INSTRUCTIONS FOR THE TASK => Please restate each entry exactly, without skipping any.

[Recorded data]
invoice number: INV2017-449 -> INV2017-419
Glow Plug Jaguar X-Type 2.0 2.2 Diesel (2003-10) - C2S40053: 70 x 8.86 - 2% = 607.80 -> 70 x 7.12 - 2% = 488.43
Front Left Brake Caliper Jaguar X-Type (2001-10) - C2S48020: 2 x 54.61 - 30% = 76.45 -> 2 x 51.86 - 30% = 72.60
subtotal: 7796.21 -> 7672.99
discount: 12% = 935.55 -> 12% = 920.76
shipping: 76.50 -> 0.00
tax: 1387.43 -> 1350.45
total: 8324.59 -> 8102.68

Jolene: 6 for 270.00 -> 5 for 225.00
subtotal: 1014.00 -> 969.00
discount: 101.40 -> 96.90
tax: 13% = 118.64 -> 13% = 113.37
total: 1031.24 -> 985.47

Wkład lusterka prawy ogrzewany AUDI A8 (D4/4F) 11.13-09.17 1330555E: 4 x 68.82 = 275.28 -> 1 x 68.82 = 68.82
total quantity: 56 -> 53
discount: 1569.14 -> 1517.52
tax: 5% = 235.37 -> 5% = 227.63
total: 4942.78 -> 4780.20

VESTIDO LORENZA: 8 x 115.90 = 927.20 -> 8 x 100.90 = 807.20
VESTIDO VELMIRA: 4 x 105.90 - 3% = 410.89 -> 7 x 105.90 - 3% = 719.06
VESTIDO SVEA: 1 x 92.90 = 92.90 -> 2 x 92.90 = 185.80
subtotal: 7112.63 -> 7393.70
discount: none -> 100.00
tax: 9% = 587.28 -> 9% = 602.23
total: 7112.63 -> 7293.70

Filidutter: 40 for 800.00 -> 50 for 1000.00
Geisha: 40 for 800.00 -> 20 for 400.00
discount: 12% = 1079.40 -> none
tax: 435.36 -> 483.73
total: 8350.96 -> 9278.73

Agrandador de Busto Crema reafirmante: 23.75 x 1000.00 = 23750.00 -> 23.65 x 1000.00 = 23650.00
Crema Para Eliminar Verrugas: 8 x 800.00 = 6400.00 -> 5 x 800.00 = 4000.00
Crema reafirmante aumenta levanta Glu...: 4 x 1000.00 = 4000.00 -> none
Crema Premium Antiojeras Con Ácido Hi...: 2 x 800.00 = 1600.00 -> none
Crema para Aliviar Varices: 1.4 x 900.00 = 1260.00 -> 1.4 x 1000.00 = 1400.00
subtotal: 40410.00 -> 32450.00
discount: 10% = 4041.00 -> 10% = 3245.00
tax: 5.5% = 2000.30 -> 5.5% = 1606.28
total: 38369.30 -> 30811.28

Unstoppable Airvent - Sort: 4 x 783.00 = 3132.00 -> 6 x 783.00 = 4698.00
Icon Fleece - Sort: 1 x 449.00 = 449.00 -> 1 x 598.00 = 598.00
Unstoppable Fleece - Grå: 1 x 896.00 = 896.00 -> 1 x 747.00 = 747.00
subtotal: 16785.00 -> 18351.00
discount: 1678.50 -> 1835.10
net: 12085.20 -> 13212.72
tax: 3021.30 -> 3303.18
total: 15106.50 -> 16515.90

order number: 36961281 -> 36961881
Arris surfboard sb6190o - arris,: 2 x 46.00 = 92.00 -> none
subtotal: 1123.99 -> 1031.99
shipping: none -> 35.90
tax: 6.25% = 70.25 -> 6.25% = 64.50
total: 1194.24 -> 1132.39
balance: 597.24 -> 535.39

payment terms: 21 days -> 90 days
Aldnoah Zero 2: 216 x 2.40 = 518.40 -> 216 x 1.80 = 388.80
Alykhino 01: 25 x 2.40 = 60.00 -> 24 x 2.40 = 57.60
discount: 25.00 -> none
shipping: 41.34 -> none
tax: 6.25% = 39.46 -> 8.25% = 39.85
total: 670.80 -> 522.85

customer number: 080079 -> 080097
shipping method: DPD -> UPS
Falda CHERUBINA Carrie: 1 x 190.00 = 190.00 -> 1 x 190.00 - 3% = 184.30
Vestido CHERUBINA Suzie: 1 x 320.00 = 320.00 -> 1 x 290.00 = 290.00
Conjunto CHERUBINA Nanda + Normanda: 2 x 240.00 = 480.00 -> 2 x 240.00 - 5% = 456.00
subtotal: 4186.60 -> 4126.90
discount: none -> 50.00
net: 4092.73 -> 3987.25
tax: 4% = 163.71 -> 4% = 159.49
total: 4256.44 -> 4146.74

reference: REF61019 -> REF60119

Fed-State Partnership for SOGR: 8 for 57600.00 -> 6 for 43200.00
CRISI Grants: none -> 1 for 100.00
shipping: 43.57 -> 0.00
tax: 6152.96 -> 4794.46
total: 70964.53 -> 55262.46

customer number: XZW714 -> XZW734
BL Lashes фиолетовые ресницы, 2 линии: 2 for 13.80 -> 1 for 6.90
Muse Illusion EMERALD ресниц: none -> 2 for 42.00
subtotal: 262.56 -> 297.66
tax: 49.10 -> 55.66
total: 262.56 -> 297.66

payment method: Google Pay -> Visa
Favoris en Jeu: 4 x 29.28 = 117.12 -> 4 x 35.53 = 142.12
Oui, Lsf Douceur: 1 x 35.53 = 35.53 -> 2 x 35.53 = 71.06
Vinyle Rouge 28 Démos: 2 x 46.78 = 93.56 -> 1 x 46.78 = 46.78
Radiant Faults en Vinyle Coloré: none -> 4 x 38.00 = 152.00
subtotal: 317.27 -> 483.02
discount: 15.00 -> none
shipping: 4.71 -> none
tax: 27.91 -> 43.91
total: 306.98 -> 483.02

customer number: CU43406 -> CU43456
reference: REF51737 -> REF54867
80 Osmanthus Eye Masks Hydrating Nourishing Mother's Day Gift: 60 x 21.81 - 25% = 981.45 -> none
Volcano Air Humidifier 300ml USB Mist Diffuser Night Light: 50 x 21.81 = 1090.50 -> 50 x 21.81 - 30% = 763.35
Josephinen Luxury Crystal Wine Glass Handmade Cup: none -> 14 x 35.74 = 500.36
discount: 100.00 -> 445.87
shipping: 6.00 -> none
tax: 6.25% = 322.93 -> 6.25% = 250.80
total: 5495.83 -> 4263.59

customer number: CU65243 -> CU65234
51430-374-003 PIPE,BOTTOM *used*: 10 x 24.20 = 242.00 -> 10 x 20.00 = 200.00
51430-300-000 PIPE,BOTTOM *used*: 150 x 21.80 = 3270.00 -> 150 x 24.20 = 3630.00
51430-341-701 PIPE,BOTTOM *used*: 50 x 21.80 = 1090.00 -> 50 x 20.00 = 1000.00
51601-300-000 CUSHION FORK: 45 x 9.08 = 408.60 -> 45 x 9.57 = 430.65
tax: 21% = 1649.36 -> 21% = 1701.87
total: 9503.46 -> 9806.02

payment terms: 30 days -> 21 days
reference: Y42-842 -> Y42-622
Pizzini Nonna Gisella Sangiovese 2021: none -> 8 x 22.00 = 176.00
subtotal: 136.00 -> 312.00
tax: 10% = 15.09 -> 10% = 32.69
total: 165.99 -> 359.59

COMPLETED TASK =>
invoice number: INV2017-449 -> INV2017-419
Glow Plug Jaguar X-Type 2.0 2.2 Diesel (2003-10) - C2S40053: 70 x 8.86 - 2% = 607.80 -> 70 x 7.12 - 2% = 488.43
Front Left Brake Caliper Jaguar X-Type (2001-10) - C2S48020: 2 x 54.61 - 30% = 76.45 -> 2 x 51.86 - 30% = 72.60
subtotal: 7796.21 -> 7672.99
discount: 12% = 935.55 -> 12% = 920.76
shipping: 76.50 -> 0.00
tax: 1387.43 -> 1350.45
total: 8324.59 -> 8102.68

Jolene: 6 for 270.00 -> 5 for 225.00
subtotal: 1014.00 -> 969.00
discount: 101.40 -> 96.90
tax: 13% = 118.64 -> 13% = 113.37
total: 1031.24 -> 985.47

Wkład lusterka prawy ogrzewany AUDI A8 (D4/4F) 11.13-09.17 1330555E: 4 x 68.82 = 275.28 -> 1 x 68.82 = 68.82
total quantity: 56 -> 53
discount: 1569.14 -> 1517.52
tax: 5% = 235.37 -> 5% = 227.63
total: 4942.78 -> 4780.20

VESTIDO LORENZA: 8 x 115.90 = 927.20 -> 8 x 100.90 = 807.20
VESTIDO VELMIRA: 4 x 105.90 - 3% = 410.89 -> 7 x 105.90 - 3% = 719.06
VESTIDO SVEA: 1 x 92.90 = 92.90 -> 2 x 92.90 = 185.80
subtotal: 7112.63 -> 7393.70
discount: none -> 100.00
tax: 9% = 587.28 -> 9% = 602.23
total: 7112.63 -> 7293.70

Filidutter: 40 for 800.00 -> 50 for 1000.00
Geisha: 40 for 800.00 -> 20 for 400.00
discount: 12% = 1079.40 -> none
tax: 435.36 -> 483.73
total: 8350.96 -> 9278.73

Agrandador de Busto Crema reafirmante: 23.75 x 1000.00 = 23750.00 -> 23.65 x 1000.00 = 23650.00
Crema Para Eliminar Verrugas: 8 x 800.00 = 6400.00 -> 5 x 800.00 = 4000.00
Crema reafirmante aumenta levanta Glu...: 4 x 1000.00 = 4000.00 -> none
Crema Premium Antiojeras Con Ácido Hi...: 2 x 800.00 = 1600.00 -> none
Crema para Aliviar Varices: 1.4 x 900.00 = 1260.00 -> 1.4 x 1000.00 = 1400.00
subtotal: 40410.00 -> 32450.00
discount: 10% = 4041.00 -> 10% = 3245.00
tax: 5.5% = 2000.30 -> 5.5% = 1606.28
total: 38369.30 -> 30811.28

Unstoppable Airvent - Sort: 4 x 783.00 = 3132.00 -> 6 x 783.00 = 4698.00
Icon Fleece - Sort: 1 x 449.00 = 449.00 -> 1 x 598.00 = 598.00
Unstoppable Fleece - Grå: 1 x 896.00 = 896.00 -> 1 x 747.00 = 747.00
subtotal: 16785.00 -> 18351.00
discount: 1678.50 -> 1835.10
net: 12085.20 -> 13212.72
tax: 3021.30 -> 3303.18
total: 15106.50 -> 16515.90

order number: 36961281 -> 36961881
Arris surfboard sb6190o - arris,: 2 x 46.00 = 92.00 -> none
subtotal: 1123.99 -> 1031.99
shipping: none -> 35.90
tax: 6.25% = 70.25 -> 6.25% = 64.50
total: 1194.24 -> 1132.39
balance: 597.24 -> 535.39

payment terms: 21 days -> 90 days
Aldnoah Zero 2: 216 x 2.40 = 518.40 -> 216 x 1.80 = 388.80
Alykhino 01: 25 x 2.40 = 60.00 -> 24 x 2.40 = 57.60
discount: 25.00 -> none
shipping: 41.34 -> none
tax: 6.25% = 39.46 -> 8.25% = 39.85
total: 670.80 -> 522.85

customer number: 080079 -> 080097
shipping method: DPD -> UPS
Falda CHERUBINA Carrie: 1 x 190.00 = 190.00 -> 1 x 190.00 - 3% = 184.30
Vestido CHERUBINA Suzie: 1 x 320.00 = 320.00 -> 1 x 290.00 = 290.00
Conjunto CHERUBINA Nanda + Normanda: 2 x 240.00 = 480.00 -> 2 x 240.00 - 5% = 456.00
subtotal: 4186.60 -> 4126.90
discount: none -> 50.00
net: 4092.73 -> 3987.25
tax: 4% = 163.71 -> 4% = 159.49
total: 4256.44 -> 4146.74

reference: REF61019 -> REF60119

Fed-State Partnership for SOGR: 8 for 57600.00 -> 6 for 43200.00
CRISI Grants: none -> 1 for 100.00
shipping: 43.57 -> 0.00
tax: 6152.96 -> 4794.46
total: 70964.53 -> 55262.46

customer number: XZW714 -> XZW734
BL Lashes фиолетовые ресницы, 2 линии: 2 for 13.80 -> 1 for 6.90
Muse Illusion EMERALD ресниц: none -> 2 for 42.00
subtotal: 262.56 -> 297.66
tax: 49.10 -> 55.66
total: 262.56 -> 297.66

payment method: Google Pay -> Visa
Favoris en Jeu: 4 x 29.28 = 117.12 -> 4 x 35.53 = 142.12
Oui, Lsf Douceur: 1 x 35.53 = 35.53 -> 2 x 35.53 = 71.06
Vinyle Rouge 28 Démos: 2 x 46.78 = 93.56 -> 1 x 46.78 = 46.78
Radiant Faults en Vinyle Coloré: none -> 4 x 38.00 = 152.00
subtotal: 317.27 -> 483.02
discount: 15.00 -> none
shipping: 4.71 -> none
tax: 27.91 -> 43.91
total: 306.98 -> 483.02

customer number: CU43406 -> CU43456
reference: REF51737 -> REF54867
80 Osmanthus Eye Masks Hydrating Nourishing Mother's Day Gift: 60 x 21.81 - 25% = 981.45 -> none
Volcano Air Humidifier 300ml USB Mist Diffuser Night Light: 50 x 21.81 = 1090.50 -> 50 x 21.81 - 30% = 763.35
Josephinen Luxury Crystal Wine Glass Handmade Cup: none -> 14 x 35.74 = 500.36
discount: 100.00 -> 445.87
shipping: 6.00 -> none
tax: 6.25% = 322.93 -> 6.25% = 250.80
total: 5495.83 -> 4263.59

customer number: CU65243 -> CU65234
51430-374-003 PIPE,BOTTOM *used*: 10 x 24.20 = 242.00 -> 10 x 20.00 = 200.00
51430-300-000 PIPE,BOTTOM *used*: 150 x 21.80 = 3270.00 -> 150 x 24.20 = 3630.00
51430-341-701 PIPE,BOTTOM *used*: 50 x 21.80 = 1090.00 -> 50 x 20.00 = 1000.00
51601-300-000 CUSHION FORK: 45 x 9.08 = 408.60 -> 45 x 9.57 = 430.65
tax: 21% = 1649.36 -> 21% = 1701.87
total: 9503.46 -> 9806.02

payment terms: 30 days -> 21 days
reference: Y42-842 -> Y42-622
Pizzini Nonna Gisella Sangiovese 2021: none -> 8 x 22.00 = 176.00
subtotal: 136.00 -> 312.00
tax: 10% = 15.09 -> 10% = 32.69
total: 165.99 -> 359.59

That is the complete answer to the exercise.